Zhengong Cai
2025
Distributed LLM Serving on Consumer-Grade GPUs by Reconciling Computation and Communication
Lewei Jin
|
Kui Zhang
|
Yongqi Chen
|
Zhuoyifan
|
Renjie Li
|
Yi Gao
|
Bowei Yang
|
Zhengong Cai
|
Wei Dong
Findings of the Association for Computational Linguistics: EMNLP 2025
Large language models are reshaping internet services. Serving these models is often costly, as it requires multiple high-end GPUs. Consumer-grade GPUs offer cheaper computational power, providing an opportunity for more cost-efficient LLM serving.Prior efforts have explored distributed serving at scale, primarily focusing on model deployment strategies. However, communication efficiency has emerged as a challenge due to the imbalance in data transfer volumes between the two phases of inference: prefill and decode. Prefill requests can involve transmitting up to 1000 times more data than decode requests, leading to decode requests being delayed. Consequently, servers are underutilized while waiting for decode requests.

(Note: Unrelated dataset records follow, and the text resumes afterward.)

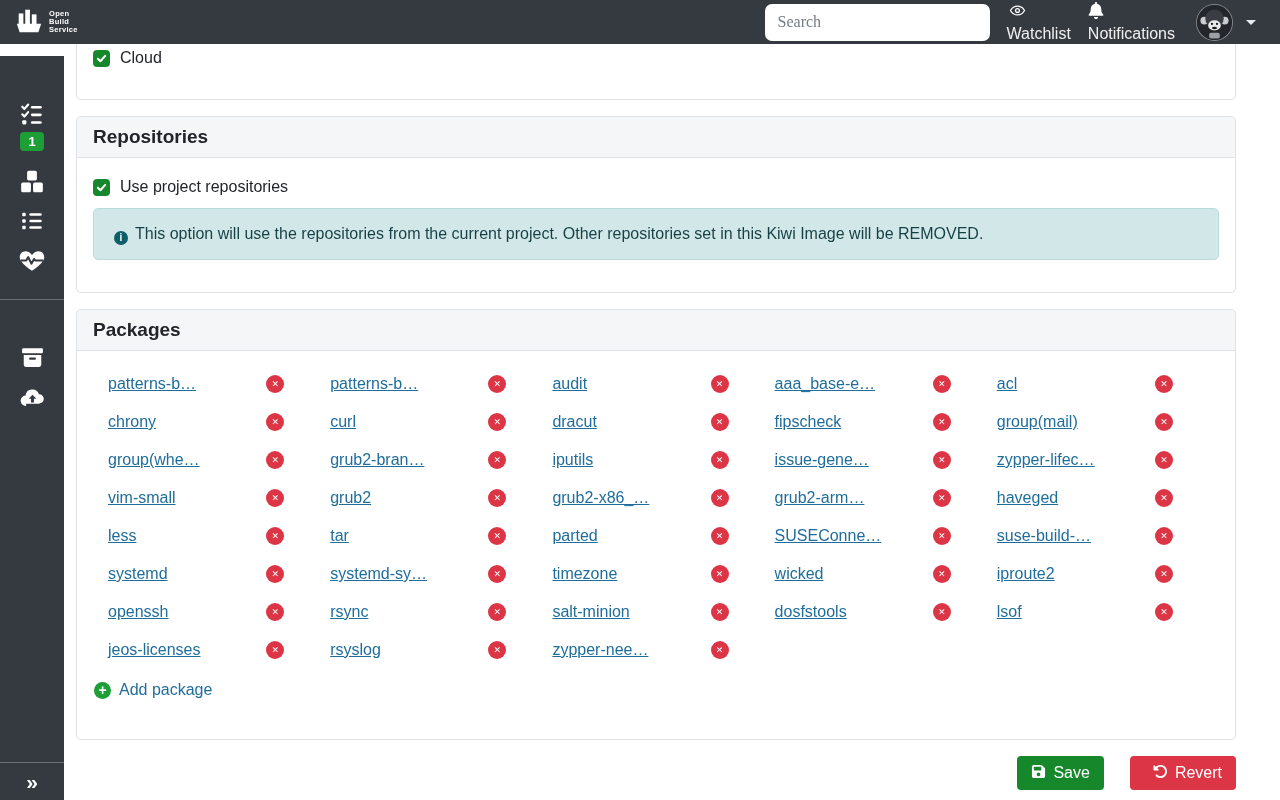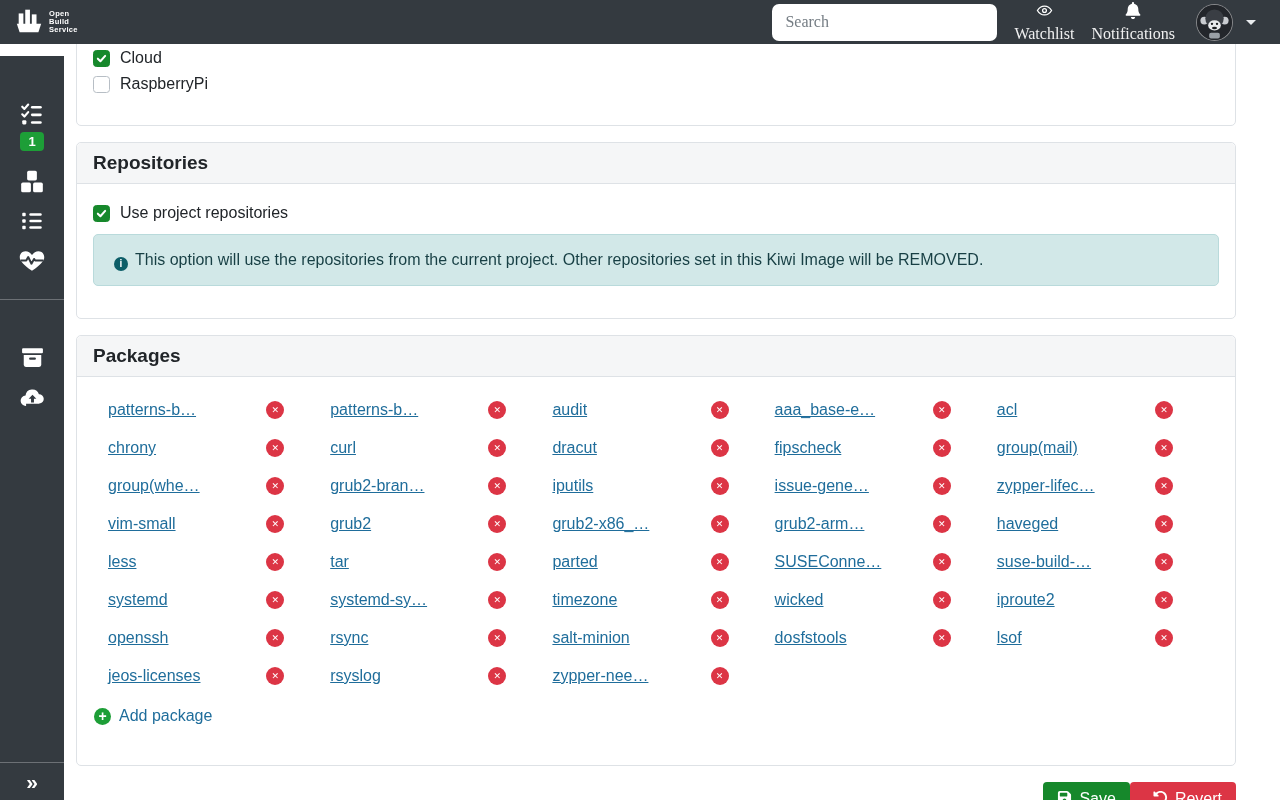--- a/index.html
+++ b/index.html
@@ -23,8 +23,8 @@
   }
   .nav-search::placeholder { color: #757d84; }
   .nav-item {
-    display: flex; flex-direction: column; align-items: center; justify-content: center;
-    color: rgba(255,255,255,.92); margin-left: 17px; cursor: pointer; line-height: 1; font-family: Liberation Serif, serif;
+    display: flex; flex-direction: column; justify-content: center;
+    color: rgba(255,255,255,.92); margin-left: 17px; cursor: pointer; line-height: 1;
   }
   .nav-item .lbl { font-size: 16px; margin-top: 4px; }
   .user-menu { display: flex; align-items: center; margin-left: 21px; cursor: pointer; }

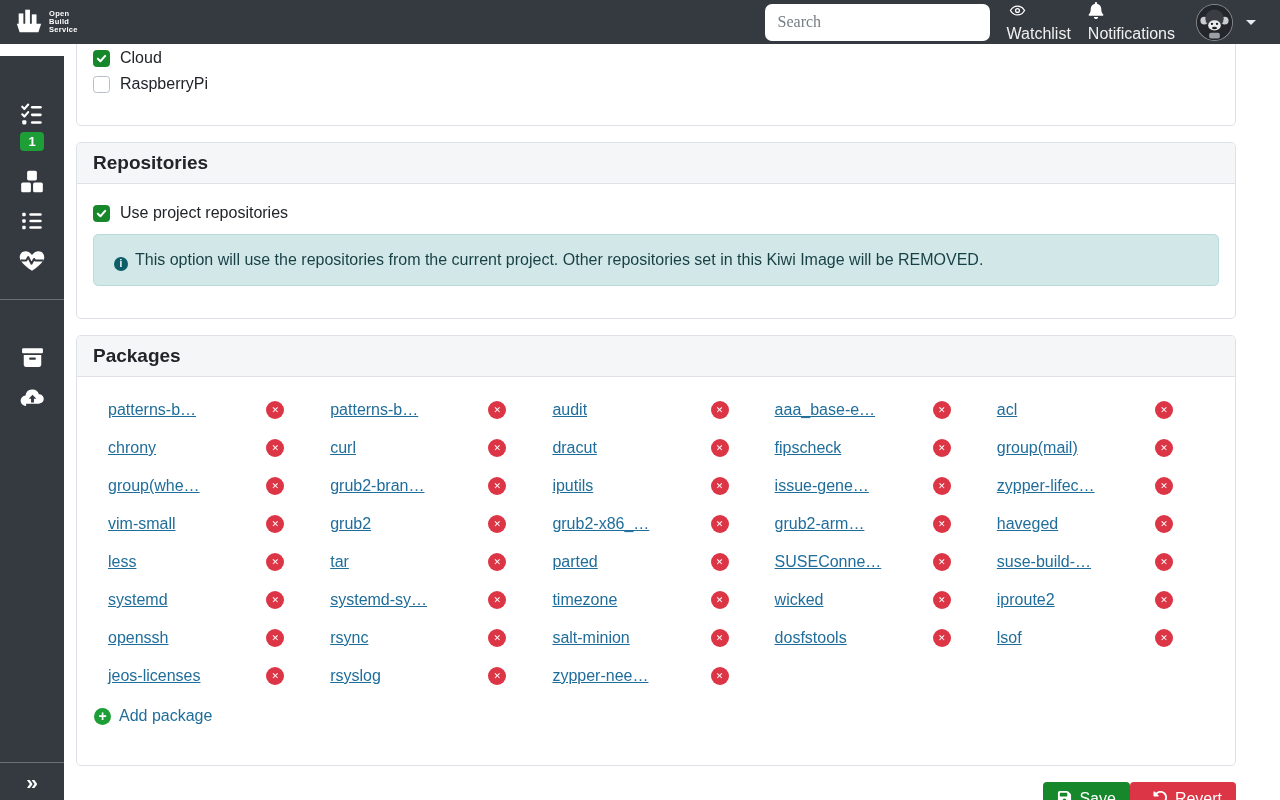--- a/index.html
+++ b/index.html
@@ -251,10 +251,6 @@
             </svg>
           </span>
           <span class="chk-label">Cloud</span>
-        </label>
-        <label class="chk-row">
-          <span class="chk"></span>
-          <span class="chk-label">RaspberryPi</span>
         </label>
       </div>
   </div>

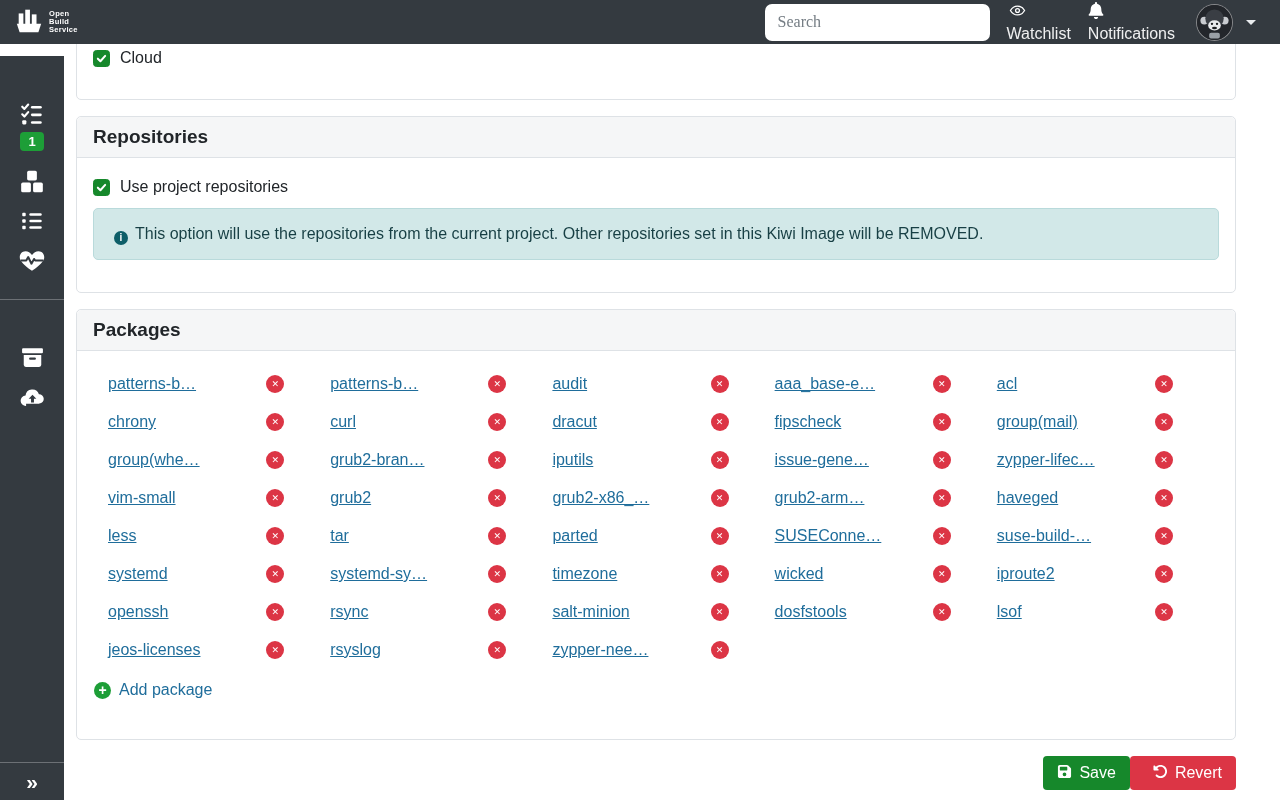--- a/index.html
+++ b/index.html
@@ -110,7 +110,7 @@
   .add-label { color: #1f6d9b; margin-left: 8px; }
 
   
-  .actions { display: flex; justify-content: flex-end; margin-top: 16px; }
+  .actions { display: flex; justify-content: flex-end; gap: 26px; margin-top: 16px; }
   .btn {
     display: inline-flex; align-items: center; gap: 7px; border: none; cursor: pointer;
     font-family: inherit; font-size: 16px; color: #fff; border-radius: 4px;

In this paper, we present MoLink, an efficient distributed LLM serving system. It splits the prolonged transmission volume of prefill requests into smaller chunks and carefully scheduling their transmission. It consists of two parts: (i) a transmission scheduling algorithm that fairly determines whether to transmit prefill or decode requests, and (ii) a chunking determination algorithm that determines the transmit volume for prefill requests just-in-time. Our evaluation demonstrates that MoLink reduces TTFT, TPOT, and latency compared to the state-of-the-art distributed LLM serving system, with a maximum reduction of up to 46%.